PowerPod sleeve: wireless charging for your AirPods

Yup, it’s a Kickstarter. And Apple is coming out with a wireless AirPods charging case, possibly shipping sometime soon. But this is a cool idea. It’s a thin sleeve that slides over your existing AirPods case, adding Qi wireless charging. And it’s $20, vs a likely price of $69 for Apple’s still to ship case.

Accidental 911 calls traced to Apple’s Elk Grove phone repair facility

Cathy Locke, Sacramento Bee:

Apple’s iPhone repair and refurbishing center has been identified as the source of apparently inadvertent 911 calls received by Elk Grove police and Sacramento County sheriff’s dispatch centers over the past five months.

Since October, the Elk Grove Police Department’s dispatch center has been receiving about 20 non-subscriber initialized 911 calls per day, said Officer Jason Jimenez, police spokesman. The calls show no service provider for the phone, but the dispatch center has traced them to a cell tower near the Apple campus and determined that they are coming from the phone repair facility, he said.

The calls are coming from inside the house.

And:

Since Jan. 1, Hampton said, the sheriff’s communication center has received 47 uninitialized 911 calls and has been able to document that 30 of those came from the Apple facility.

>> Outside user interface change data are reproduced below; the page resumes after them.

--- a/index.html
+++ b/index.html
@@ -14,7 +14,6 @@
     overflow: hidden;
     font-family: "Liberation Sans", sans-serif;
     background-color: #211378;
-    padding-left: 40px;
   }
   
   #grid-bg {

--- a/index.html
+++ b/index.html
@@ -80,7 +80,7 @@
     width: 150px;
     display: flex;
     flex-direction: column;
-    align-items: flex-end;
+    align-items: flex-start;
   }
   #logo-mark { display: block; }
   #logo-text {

Testing the iPhone/Apple Watch SOS capability?

Bloomberg: Apple plans AirPods upgrade

Mark Gurman, Bloomberg:

The model coming as early as this year will let people summon Apple’s Siri digital assistant without physically tapping the headphones by saying “Hey Siri.” The function will work similarly to how a user activates Siri on an iPhone or a HomePod speaker hands-free. The headphones, internally known as B288, will include an upgraded Apple-designed wireless chip for managing Bluetooth connections. The first AirPods include a chip known as the W1, and Apple released the W2 with the Apple Watch last year.

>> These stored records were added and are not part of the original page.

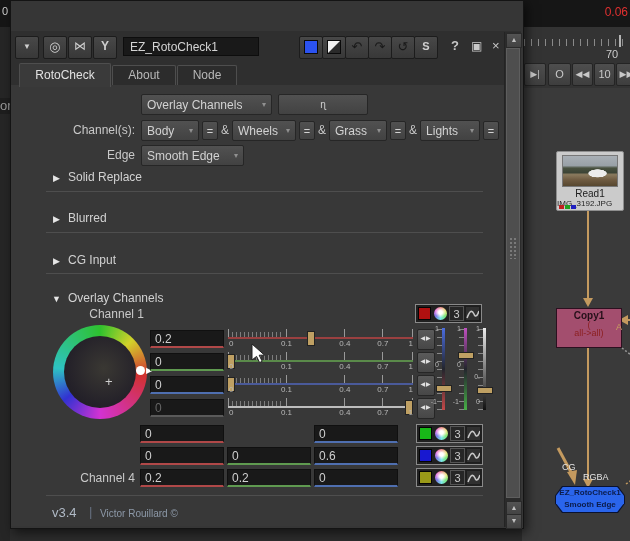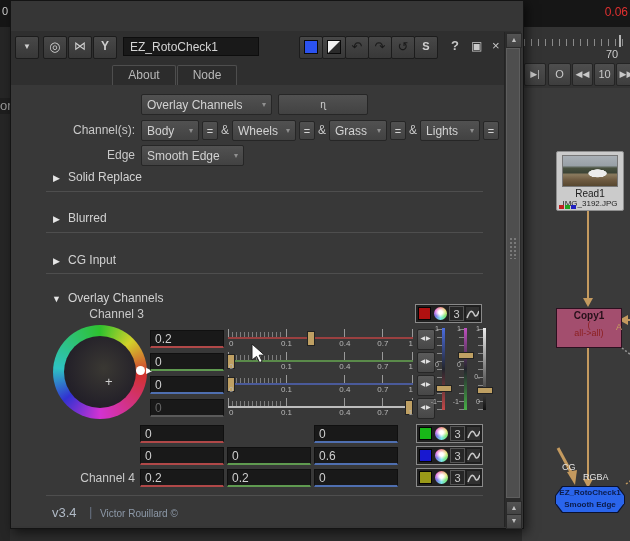--- a/index.html
+++ b/index.html
@@ -221,6 +221,7 @@
 
     <div class="abs ptabs">
       <div class="abs tabline"></div>
+      <div class="tab tabactive" style="left:8px;width:90px;">RotoCheck</div>
       <div class="tab" style="left:101px;width:62px;">About</div>
       <div class="tab" style="left:166px;width:58px;">Node</div>
     </div>

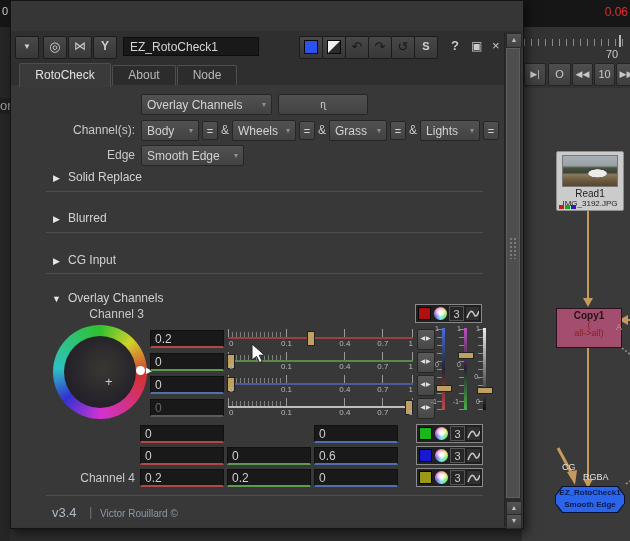--- a/index.html
+++ b/index.html
@@ -25,7 +25,7 @@
       radial-gradient(ellipse 16px 7px at 64% 58%, #ececec 55%, rgba(0,0,0,0) 60%),
       linear-gradient(180deg,#a9afb5 0%,#99a1a7 32%,#49513f 40%,#3c4436 55%,#8a7a5e 62%,#6e5a40 80%,#57472f 100%);}
   .readname{left:0;top:36px;width:100%;text-align:center;font-size:10px;color:#1c1c1c;}
-  .readfile{left:0;top:47px;width:100%;text-align:center;font-size:8px;color:#232323;letter-spacing:0;}
+  .readfile{left:0;top:47px;width:100%;font-size:8px;color:#232323;letter-spacing:0;}
   .chip{position:absolute;bottom:1px;width:5px;height:4px;}
   .copynode{left:34px;top:220px;width:64px;height:38px;background:#a34e6e;border:1px solid #2c1020;}
   .copyname{width:100%;text-align:center;font-size:10px;color:#26101a;font-weight:bold;margin-top:1px;}

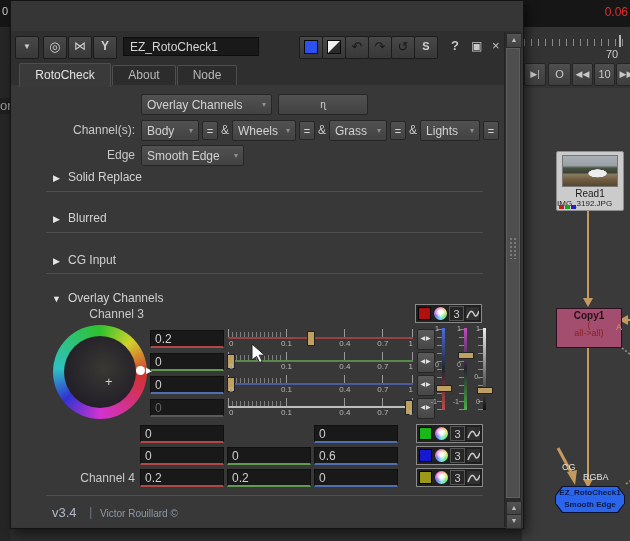--- a/index.html
+++ b/index.html
@@ -285,7 +285,7 @@
       <span class="smark" style="left:41px;top:209px;">▼</span>
       <span class="sect" style="left:57px;top:206px;">Overlay Channels</span>
 
-      <span class="lab" style="left:0;top:222px;width:133px;">Channel 3</span>
+      <span class="lab" style="left:0;top:222px;width:133px;">Channel 1</span>
       <div class="bgrp" style="left:404px;top:219px;">
         <div class="cell">
             <span class="sw sw1"></span>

The idea for the water-resistant model is for the headphones to survive splashes of water and rain, the people said. They likely won’t be designed to be submerged in water. The latest iPhones can survive splashes, while the Apple Watch is considered “swim-proof.” Apple’s plans could change or be delayed, the people said. An Apple spokeswoman declined to comment.

Is this enough to make you replace your AirPods with the latest and greatest? What if it came with a wireless charging case that went along with the AirPower wireless charging mat?

These questions aside, what would really drive me to upgrade would be improvements to the audio experience.

iPad refresh in March likely as Apple receives certification for new tablets in Eurasia

Joe Rossignol, MacRumors:

Apple has registered new tablets with the Eurasian Economic Commission this week, suggesting that an iPad refresh is likely on the horizon. The filings, uncovered by French website Consomac, are legally required for any devices with encryption sold in Armenia, Belarus, Kazakhstan, Kyrgyzstan, and Russia.

I buy it, seems a reasonable tree of logic.

Nobody wants to let Google win the war for maps all over again

Mark Bergen, Bloomberg:

On any given day, there could be a half dozen autonomous cars mapping the same street corner in Silicon Valley. These cars, each from a different company, are all doing the same thing: building high-definition street maps, which may eventually serve as an on-board navigation guide for driverless vehicles.

And:

Autonomous cars require powerful sensors to see and advanced software to think. They especially need up-to-the-minute maps of every conceivable roadway to move. Whoever owns the most detailed and expansive version of these maps that vehicles read will own an asset that could be worth billions.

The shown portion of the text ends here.